Las reacciones del avestruz
El avestruz (strutio camelus) es un ave estrutioniforme de la familia de las estrutiónidas, sea eso lo que sea. Es grande (la mayor y más pesada de las aves del planeta) y, como sin duda saben ustedes, no vuela: es un pájaro corredor. Habita en el África subsahariana y oriental, y también en el sur del continente.
Muchas y muy variadas idioteces se han dicho, durante siglos, sobre el avestruz. Eso de que oculta la cabeza cuando hay peligro es una burda mentira, probablemente urdida por el grupo parlamentario de los leones o de los leopardos, que son sus depredadores teóricos… porque el avestruz es muy mal enemigo.

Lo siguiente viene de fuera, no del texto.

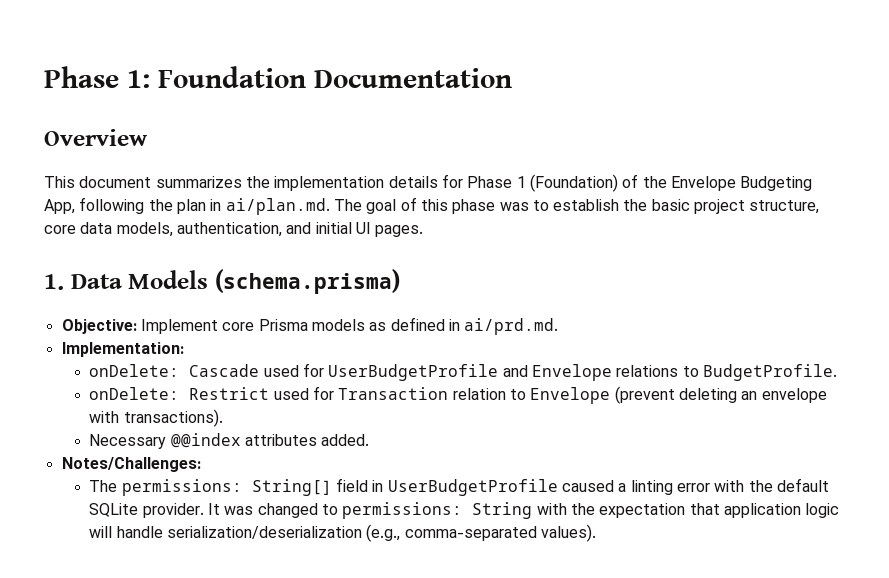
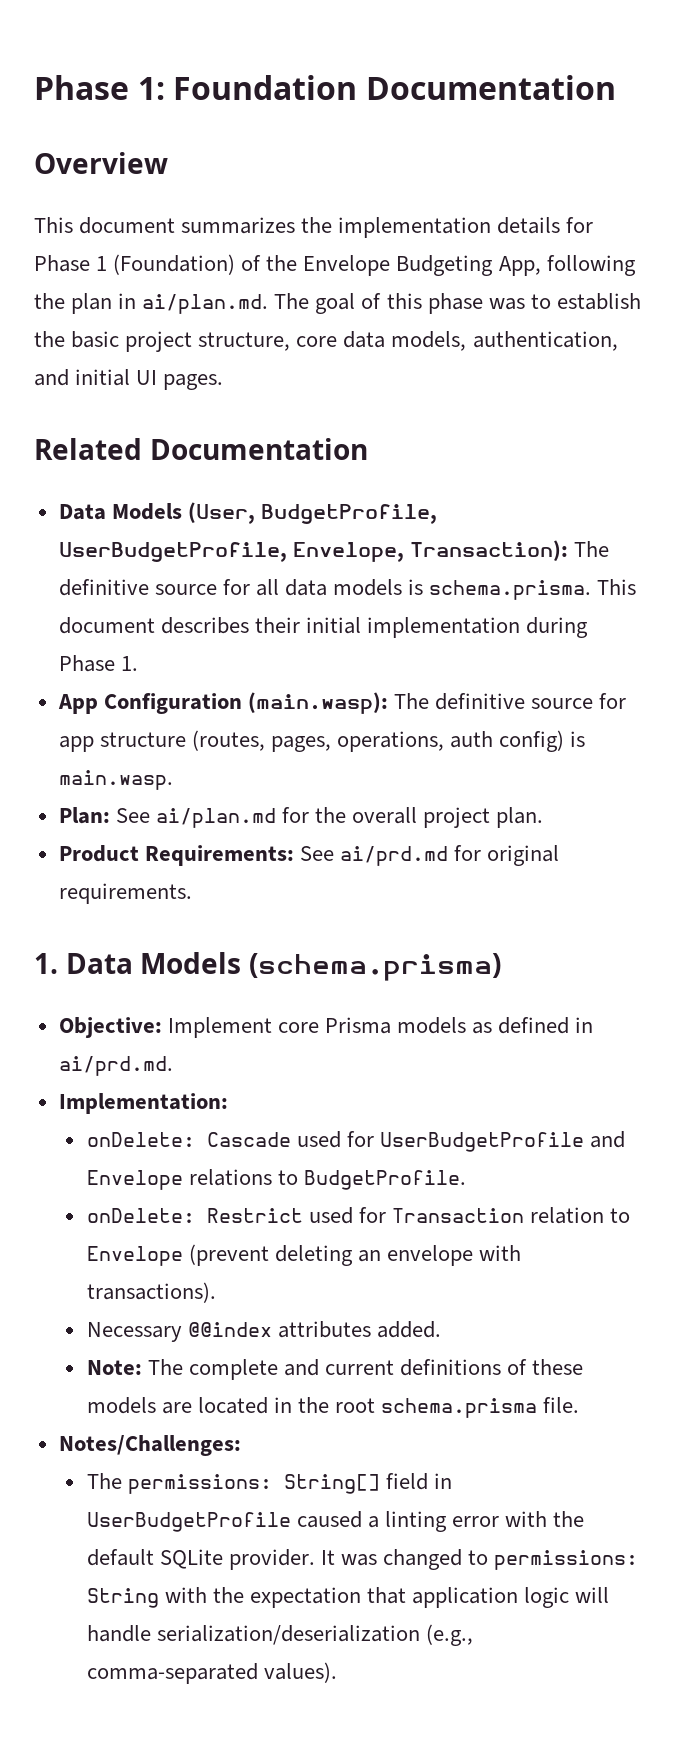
+ Related Documentation
+ Data Models (User, BudgetProfile, UserBudgetProfile, Envelope, Transaction): The definitive source for all data models is schema.prisma. This document describes their initial implementation during Phase 1.
+ App Configuration (main.wasp): The definitive source for app structure (routes, pages, operations, auth config) is main.wasp.
+ Plan: See ai/plan.md for the overall project plan.
+ Product Requirements: See ai/prd.md for original requirements.
+ Note: The complete and current definitions of these models are located in the root schema.prisma file.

El avestruz tiene dos armas esenciales. Una es su velocidad, signo de una fortaleza interior como muy pocos bichos tienen. La otra, mucho más importante y eficaz, es una mala leche terrorífica. El avestruz, sobre todo el macho (de espectacular plumaje blanquinegro) pero también la hembra, van por la sabana, tranquilos, pausados, flemáticos, elegantes. Un ejemplo de equilibrio y moderación. Pero ay de quien se atreva a llevarle la contraria al avestruz; ay de quien invada su territorio, amenace su nido (o que eso le parezca a él) o trate de intimidarlo dudando de su derecho a hacer lo que le salga del hermoso plumaje. Eso jamás lo perdona. Jamás.
Entonces el avestruz echa a andar, primero con pasos cortitos y despaciosos; luego se arranca a correr (llega a los 70 kilómetros por hora, casi tanto como el león) y arrea al agresor, o supuesto agresor, unos picotazos y unas patadas terribles que, una de dos: o le ponen en fuga de inmediato o, a veces, acaban con él. Y si no lo matan, lo dejan malherido. Todo esto en medio de unos bramidos y bufidos espeluznantes. Y eso que el avestruz casi nunca grita.
Ha tenido que ser el ser humano quien doblegue al indomeñable avestruz. Se han creado granjas en las que estas aves se muestran mansas, obedientes e indolentes como pollos capones. Pero eso no sucede jamás en la naturaleza. El avestruz africano en libertad, ni esconde la cabeza ante nadie (más bien al revés), ni se acochina en tablas ante ningún procès, ni aguanta que le tosan o que le manden, ni –reconozcámoslo– es fácil de soportar.
Por eso es esencialmente un ave solitaria. A veces forma grupos, pero es un ave solitaria. Quizá a su pesar, cómo saberlo.